The European Union Aviation Safety Agency (EASA) estimated 2024 SAF production costs at €1,461/tonne for biofuels (primarily HEFA pathway) and up to €7,695/tonne for synthetic e-fuels (ICCT, November 2025). The HEFA pathway—hydroprocessed esters and fatty acids, using waste oils and fats as feedstock—accounts for over 90% of current SAF production (CleanBridge, 2025).
U.S. Federal SAF Incentives
The Section 45Z Clean Fuel Production Credit, which replaced Section 40B beginning January 2025, originally allowed a maximum SAF credit of $1.75/gallon under the Inflation Reduction Act (CATF, October 2025). The "One Big Beautiful Bill Act" (H.R. 1), signed July 4, 2025, reduced the maximum SAF credit to $1.00/gallon and restricted feedstock eligibility to sources grown or produced in the U.S., Mexico, or Canada (CATF, October 2025). IRS proposed regulations issued in February 2026 confirmed the reduced credit amount and clarified that the applicable per-gallon amount is 20 cents, adjusted by the fuel's emissions factor (Baker Botts, February 2026).
CORSIA: How the Offset Math Works
The Carbon Offsetting and Reduction Scheme for International Aviation (CORSIA) is ICAO's market-based mechanism requiring airlines to offset CO₂ emissions growth from international aviation above a defined baseline (ICAO CORSIA). Under ICAO Assembly Resolution A42-22, the baseline is set at 85% of 2019 CO₂ emissions for all State pairs subject to offsetting requirements (IATA CORSIA).
Phase 1 (2024–2026): Voluntary
ICAO calculated the 2019 baseline at 305,522,071 tonnes CO₂ for applicable State pairs, with total 2024 emissions of 361,159,641 tonnes reported by 126 States, producing a 2024 Sector's Growth Factor of 0.15405257 (ICAO/Green Air News, February 2026). Airlines on routes between the 138 participating States offset emissions exceeding this baseline by purchasing CORSIA Eligible Emissions Units (EEUs).

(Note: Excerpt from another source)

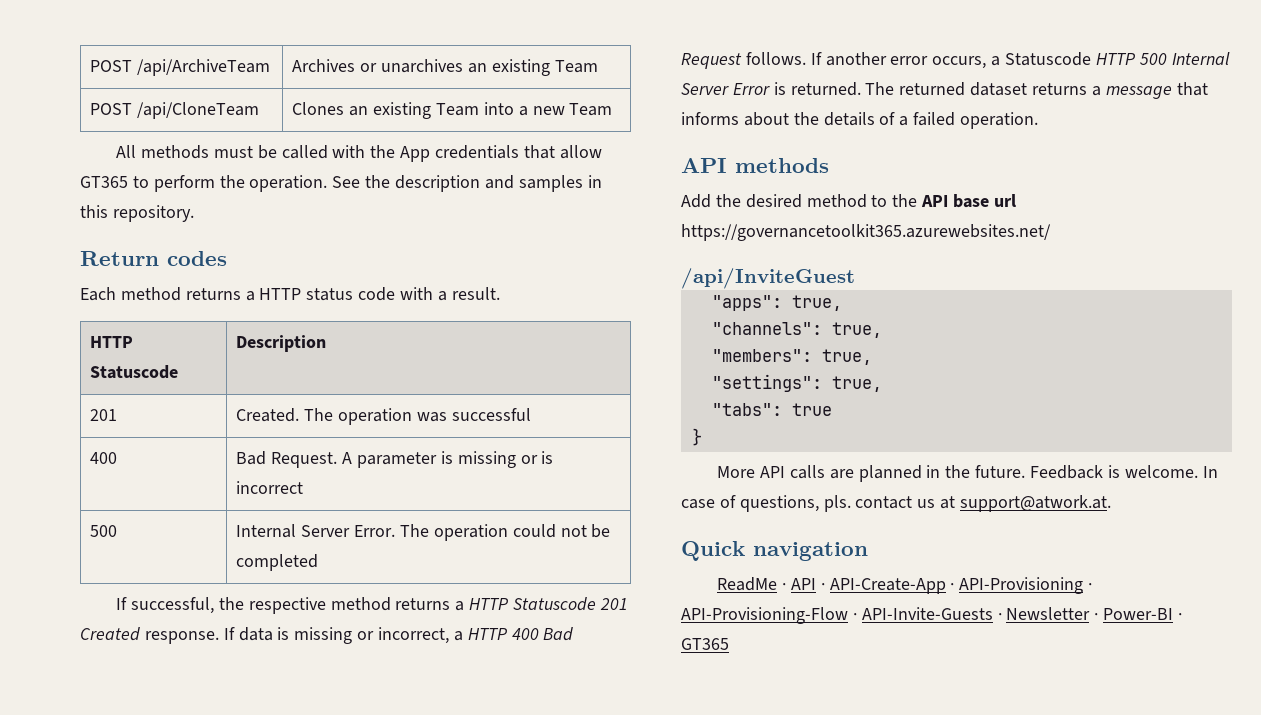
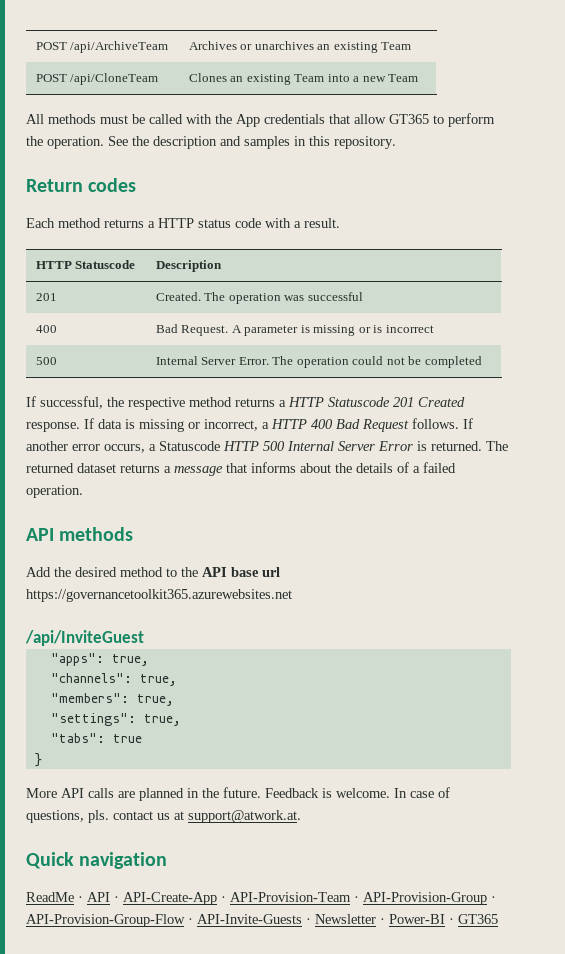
[681,224,1051,241] https://governancetoolkit365.azurewebsites.net/ -> [26,589,292,602] https://governancetoolkit365.azurewebsites.net
[959,577,1093,594] [681,607,848,624] API-Provisioning · API-Provisioning-Flow -> [230,892,496,905] [26,914,185,927] API-Provision-Team · API-Provision-Group · API-Provision-Group-Flow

Phase 1 demand is estimated at 146–236 million EEUs based on IATA's September 2025 update, against which 15.8 million EEUs have been publicly issued and confirmed as CORSIA-eligible—drawn entirely from Guyana's ART TREES jurisdictional REDD+ program (Azzera, December 2025). The first Guyana auction in late 2024 priced EEUs at $21.70/tCO₂e, with 11 airlines purchasing 400,000 credits; subsequent 2025 transactions moved to $22.25/tCO₂e in Q1 and $22.55/tCO₂e in Q3 (Azzera, December 2025).